Un altro termometro che bene inquadra la calamità cinghiali è la brilleria a Piazza al Serchio che lavorava, fino a qualche anno fa, tantissimo prodotto locale. I branchi di cinghiale a spasso tra i campi coltivati mentre fanno incetta di farro, mais, grano, uva sono all’ordine del giorno. A testimoniarlo numerosi video e foto. Le recinzioni non possono essere la soluzione. “La soluzione è ristabilire un equilibrio sostenibile. – spiega Giuseppe Redenti – Come può, una piccola azienda come la mia, sostenere i costi di 4 ettari di recinzioni? I cinghiali non dovrebbero stare dove ci sono le coltivazioni ma nei boschi. In due anni la mia produzione di farro è stata quasi azzerata. Denuncio i danni ma non i risarcimenti, quando arriveranno, non coprono il valore di mercato del farro.

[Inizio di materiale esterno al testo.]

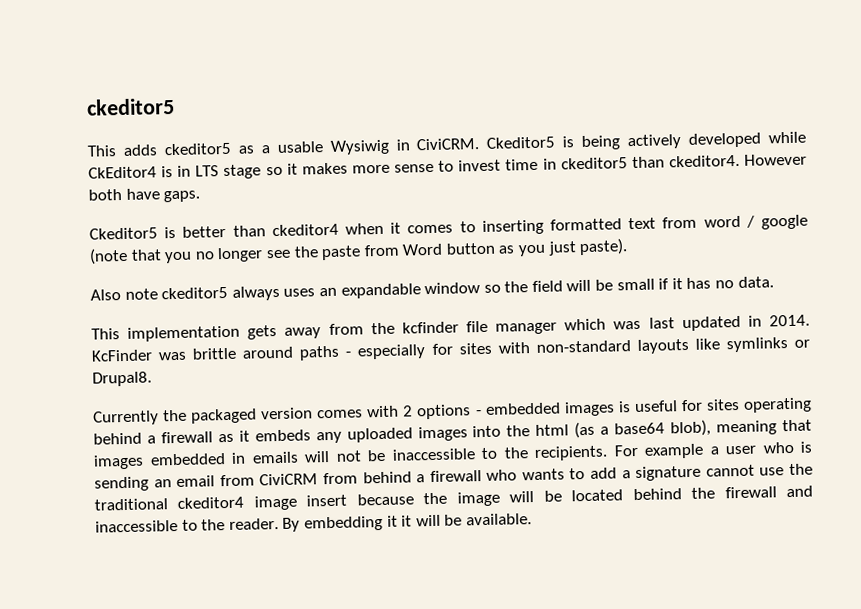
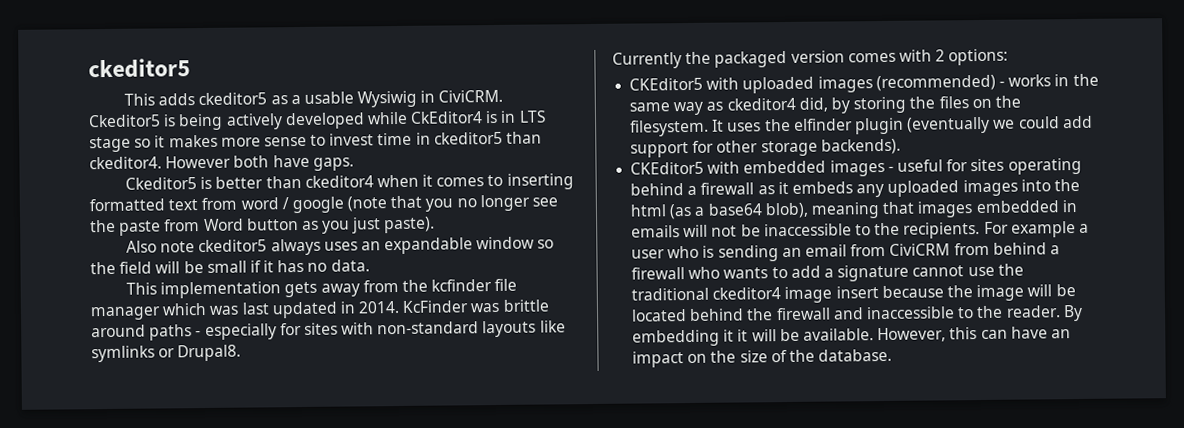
[416,404,482,420] options - -> [948,48,1009,66] [629,73,1099,94] [629,95,1021,116] [630,115,1093,137] [630,138,901,158] [630,161,741,175] options: // CKEditor5 with uploaded images (recommended) - works in the same way as ckeditor4 did, by storing the files on the filesystem. It uses the elfinder plugin (eventually we could add support for other storage backends). // CKEditor5 with
[617,401,631,413] is -> [887,166,894,172] -
(532, 519) none -> [877,326,1071,343] [632,348,893,368] However, this can have an impact on the size of the database.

Ormai seminiamo per dare da mangiare ai cinghiali”. Dall’inizio dell’anno dai soli uffici Coldiretti della Garfagnana sono state venti le richieste di risarcimento danni denunciate dagli agricoltori ed una quindicina gli interventi per gli abbattimenti straordinari così come previsto dall’art. 37. La presenza sproporzionata di questi animali selvatici nelle zone vocate, ovvero i boschi, che dovrebbe essere di 2,5 esemplari ogni 100 ettari (oggi siamo anche a 10 esemplari ogni 100 ettari) rappresenta un pericolo anche per la comunità e la sicurezza stradale. Per contrastare l’emergenza cinghiali Coldiretti ha chiesto il coinvolgimento dell’esercito anche alla luce dei rischi di diffusione di malattie.